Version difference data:
* * * *

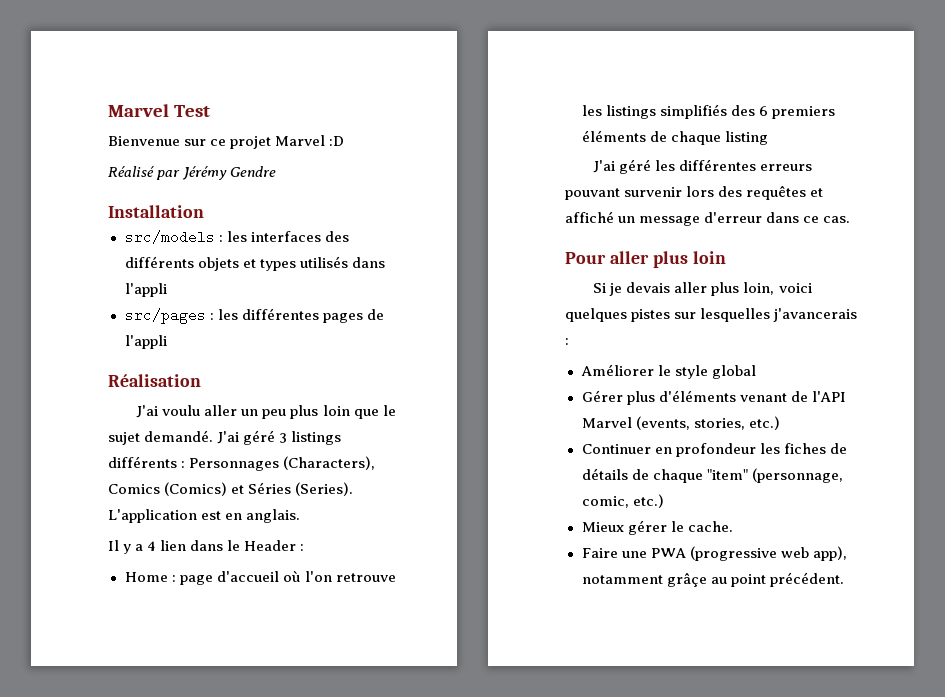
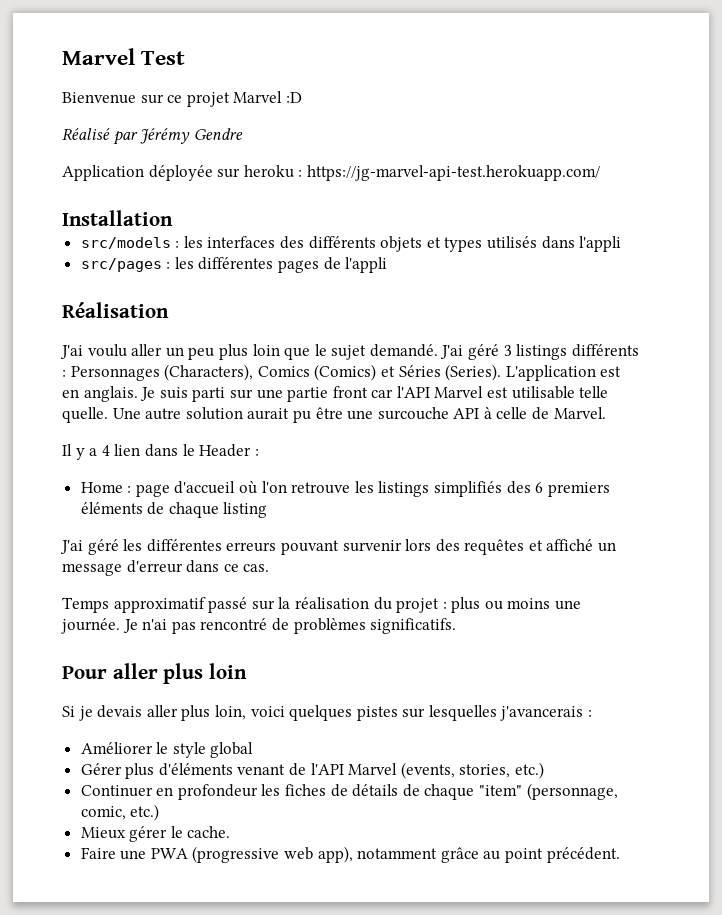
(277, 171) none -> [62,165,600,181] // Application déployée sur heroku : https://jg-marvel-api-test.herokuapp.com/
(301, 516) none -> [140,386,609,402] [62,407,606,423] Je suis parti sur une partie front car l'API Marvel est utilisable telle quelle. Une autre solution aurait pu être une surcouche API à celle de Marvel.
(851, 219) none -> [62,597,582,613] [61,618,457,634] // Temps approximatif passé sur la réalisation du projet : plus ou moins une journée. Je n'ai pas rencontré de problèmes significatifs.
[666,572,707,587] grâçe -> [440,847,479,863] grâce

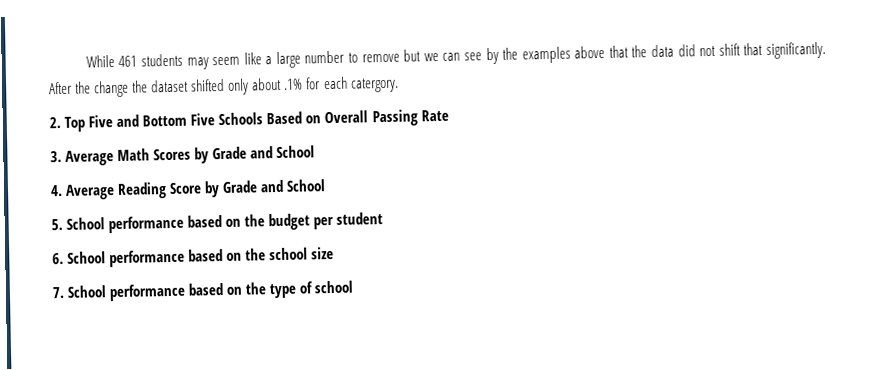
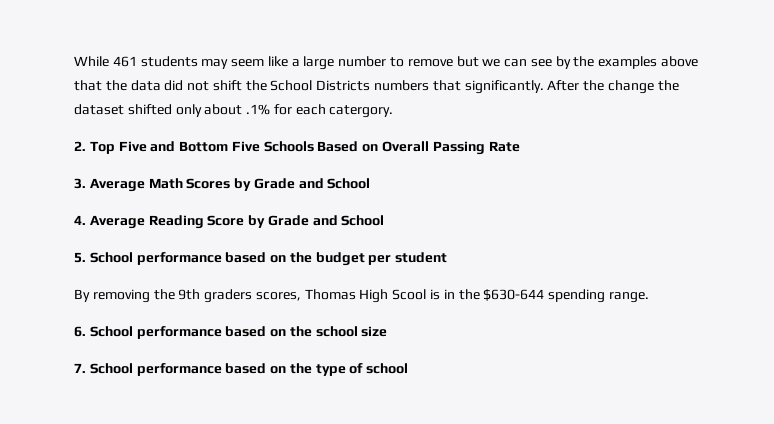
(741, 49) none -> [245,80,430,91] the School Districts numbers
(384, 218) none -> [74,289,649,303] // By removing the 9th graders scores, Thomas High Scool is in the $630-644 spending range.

* * * *

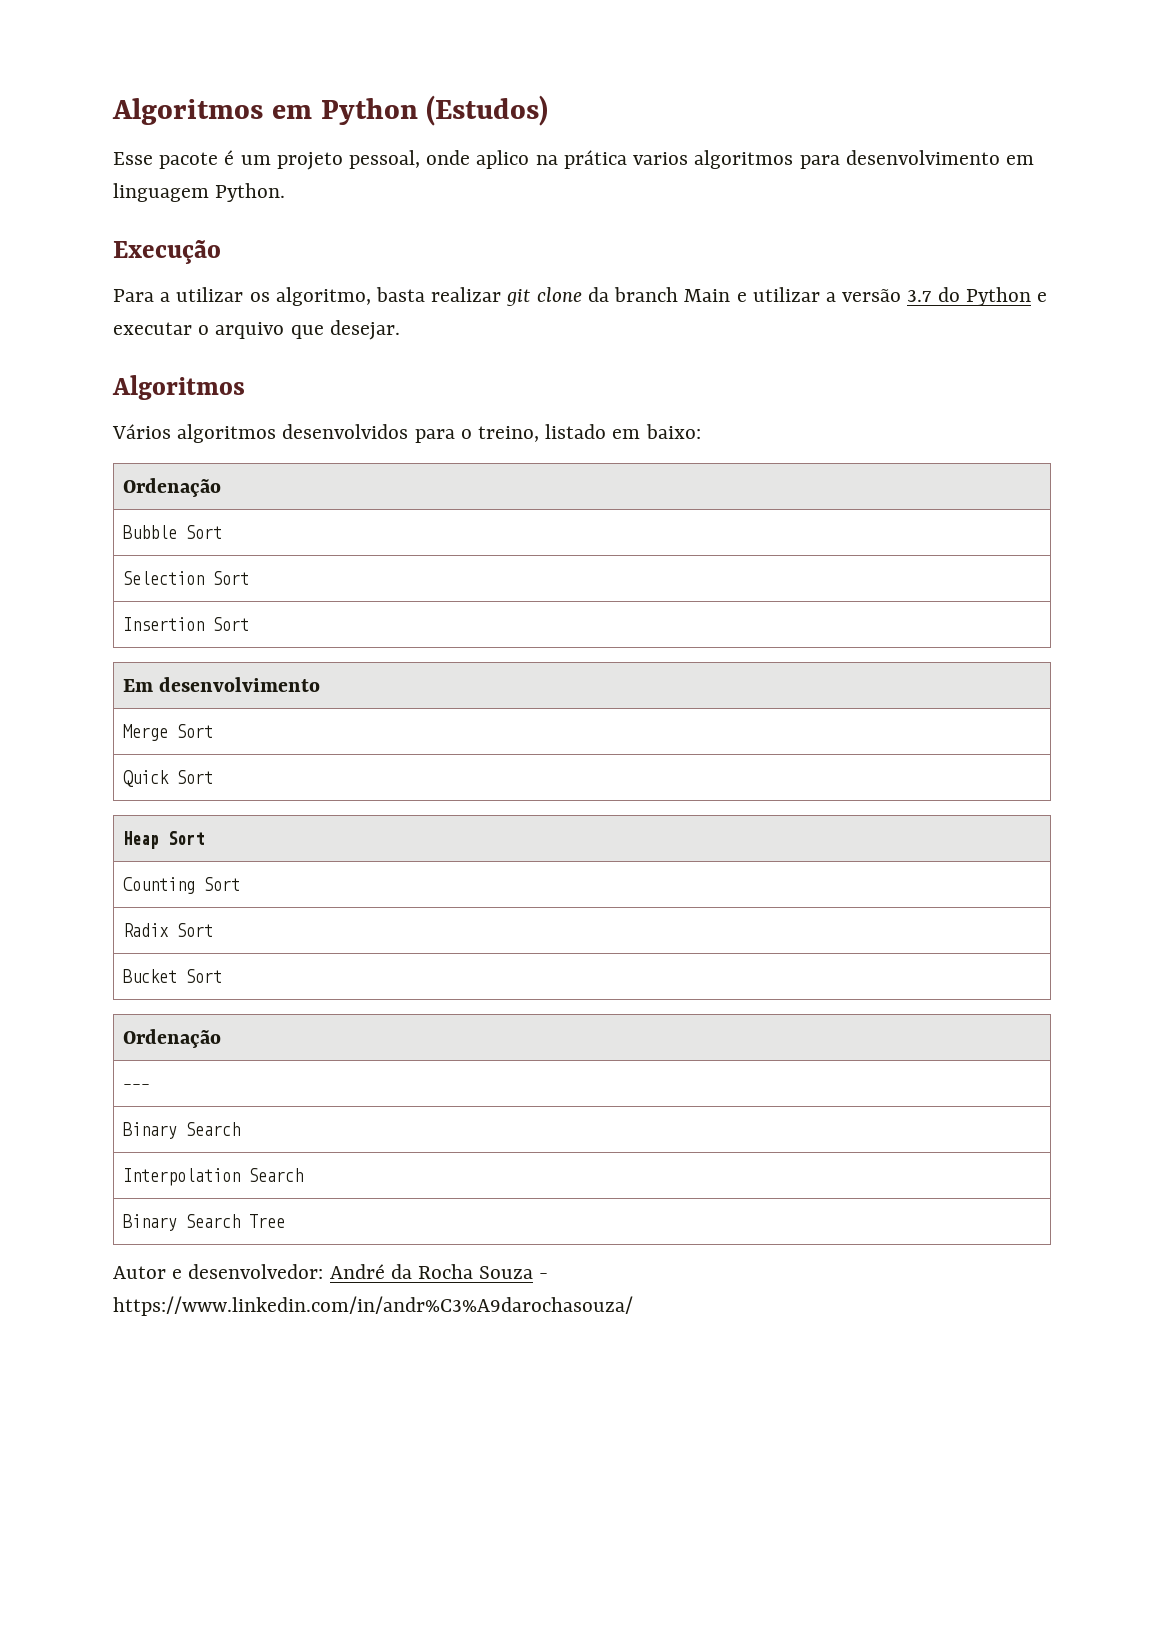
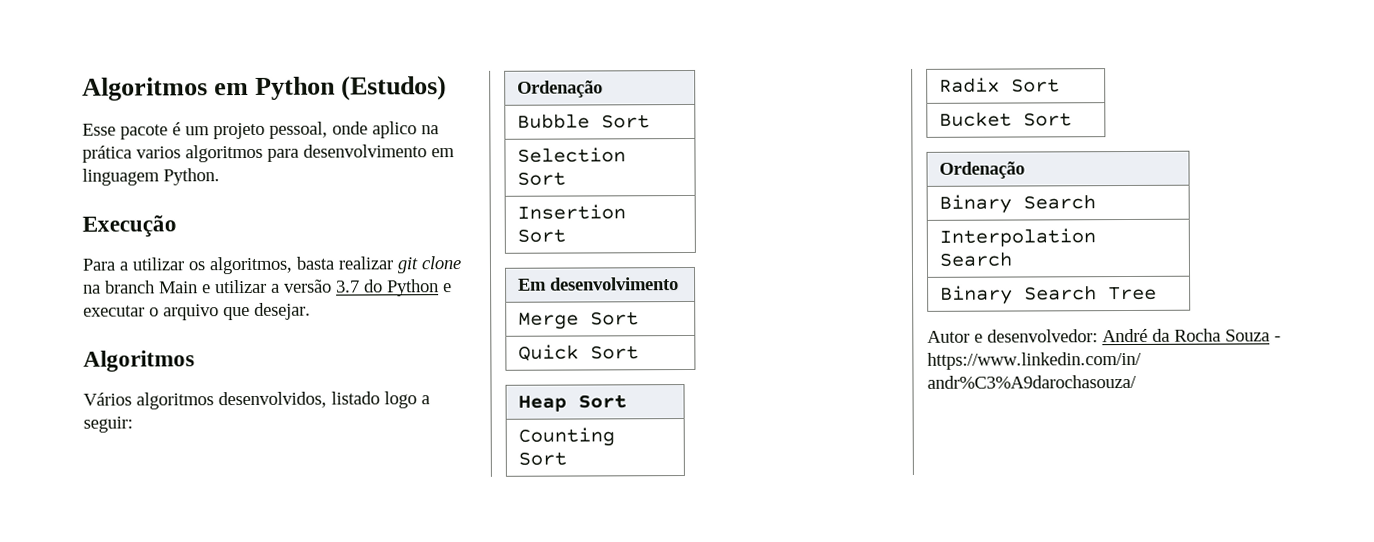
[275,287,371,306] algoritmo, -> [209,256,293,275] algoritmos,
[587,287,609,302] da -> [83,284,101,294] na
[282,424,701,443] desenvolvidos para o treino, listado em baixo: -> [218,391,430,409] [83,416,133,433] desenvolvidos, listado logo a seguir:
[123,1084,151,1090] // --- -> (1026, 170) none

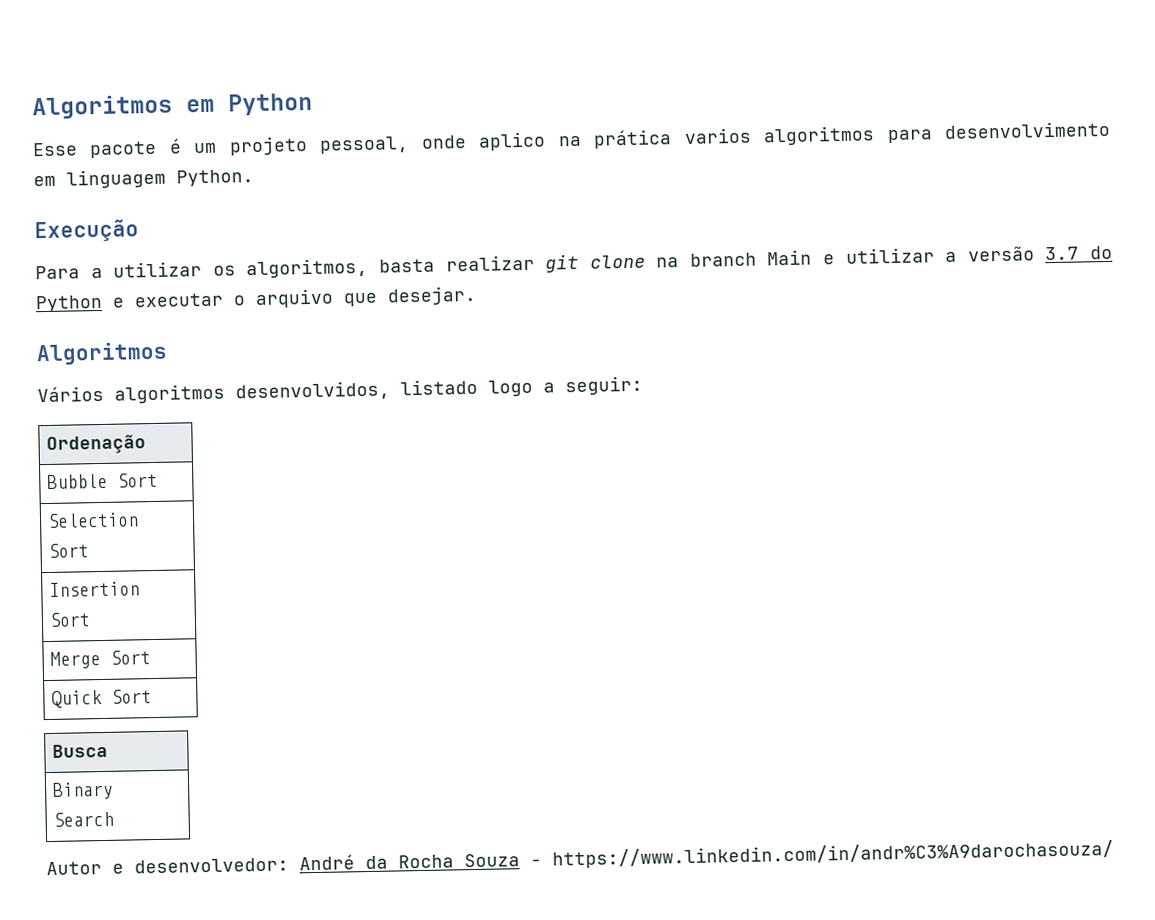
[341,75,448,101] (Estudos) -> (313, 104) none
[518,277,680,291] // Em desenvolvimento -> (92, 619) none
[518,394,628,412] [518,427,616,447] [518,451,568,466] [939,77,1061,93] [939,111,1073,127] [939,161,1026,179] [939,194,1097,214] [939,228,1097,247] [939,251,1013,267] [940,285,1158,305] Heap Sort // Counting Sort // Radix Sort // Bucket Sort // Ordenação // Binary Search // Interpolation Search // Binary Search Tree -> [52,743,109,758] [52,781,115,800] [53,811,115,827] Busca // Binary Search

* * * *

WORK ORDER ::
Print exactly the lines above that run from the one with "[587,287,609,302] da -> [83,284,101,294] na" down to the one with "[518,394,628,412] [518,427,616,447] [518,451,568,466]", and omit the pictures.

SOLUTION FOR THIS EXERCISE ::
[587,287,609,302] da -> [83,284,101,294] na
[282,424,701,443] desenvolvidos para o treino, listado em baixo: -> [218,391,430,409] [83,416,133,433] desenvolvidos, listado logo a seguir:
[123,1084,151,1090] // --- -> (1026, 170) none

[341,75,448,101] (Estudos) -> (313, 104) none
[518,277,680,291] // Em desenvolvimento -> (92, 619) none
[518,394,628,412] [518,427,616,447] [518,451,568,466] [939,77,1061,93] [939,111,1073,127] [939,161,1026,179] [939,194,1097,214] [939,228,1097,247] [939,251,1013,267] [940,285,1158,305] Heap Sort // Counting Sort // Radix Sort // Bucket Sort // Ordenação // Binary Search // Interpolation Search // Binary Search Tree -> [52,743,109,758] [52,781,115,800] [53,811,115,827] Busca // Binary Search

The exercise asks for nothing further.